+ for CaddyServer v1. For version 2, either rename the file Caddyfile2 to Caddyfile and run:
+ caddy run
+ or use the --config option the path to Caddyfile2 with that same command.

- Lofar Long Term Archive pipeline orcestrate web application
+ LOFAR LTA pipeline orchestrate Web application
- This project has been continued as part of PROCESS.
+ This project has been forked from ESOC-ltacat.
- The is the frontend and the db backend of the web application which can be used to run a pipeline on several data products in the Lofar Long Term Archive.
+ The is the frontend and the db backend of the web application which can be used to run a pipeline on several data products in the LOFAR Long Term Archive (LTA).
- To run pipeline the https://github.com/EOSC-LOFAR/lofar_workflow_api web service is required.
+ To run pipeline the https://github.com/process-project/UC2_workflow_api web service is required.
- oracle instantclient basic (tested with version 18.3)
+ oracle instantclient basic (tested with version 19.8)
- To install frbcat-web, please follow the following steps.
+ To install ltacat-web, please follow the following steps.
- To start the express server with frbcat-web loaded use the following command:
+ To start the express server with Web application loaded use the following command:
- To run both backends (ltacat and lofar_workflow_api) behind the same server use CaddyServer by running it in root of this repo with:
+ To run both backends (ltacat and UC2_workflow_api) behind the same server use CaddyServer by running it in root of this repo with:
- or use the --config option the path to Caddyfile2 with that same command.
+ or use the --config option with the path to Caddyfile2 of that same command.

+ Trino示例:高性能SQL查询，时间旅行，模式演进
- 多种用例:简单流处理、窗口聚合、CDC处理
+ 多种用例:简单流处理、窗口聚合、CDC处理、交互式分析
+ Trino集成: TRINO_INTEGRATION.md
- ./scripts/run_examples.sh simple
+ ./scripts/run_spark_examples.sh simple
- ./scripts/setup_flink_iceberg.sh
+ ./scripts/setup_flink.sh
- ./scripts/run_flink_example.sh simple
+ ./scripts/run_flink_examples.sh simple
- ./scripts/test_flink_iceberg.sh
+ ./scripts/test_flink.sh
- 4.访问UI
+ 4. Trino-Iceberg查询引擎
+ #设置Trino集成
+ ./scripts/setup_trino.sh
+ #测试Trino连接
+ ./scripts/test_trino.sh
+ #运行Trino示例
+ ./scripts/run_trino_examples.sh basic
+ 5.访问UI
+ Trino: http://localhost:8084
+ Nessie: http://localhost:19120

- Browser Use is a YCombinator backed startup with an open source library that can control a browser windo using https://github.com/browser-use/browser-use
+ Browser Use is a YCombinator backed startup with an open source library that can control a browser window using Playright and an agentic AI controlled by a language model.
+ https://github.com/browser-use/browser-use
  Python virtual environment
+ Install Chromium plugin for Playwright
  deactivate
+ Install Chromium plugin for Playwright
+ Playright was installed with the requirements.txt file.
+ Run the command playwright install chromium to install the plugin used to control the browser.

▸ About this task: Taking the entries above, restate exactly those lines that fall between the line with "with version 19.8)" and the line with "- To run both", keeping both of those lines too.

▸ Finished exercise:
+ oracle instantclient basic (tested with version 19.8)
- To install frbcat-web, please follow the following steps.
+ To install ltacat-web, please follow the following steps.
- To start the express server with frbcat-web loaded use the following command:
+ To start the express server with Web application loaded use the following command:
- To run both backends (ltacat and lofar_workflow_api) behind the same server use CaddyServer by running it in root of this repo with:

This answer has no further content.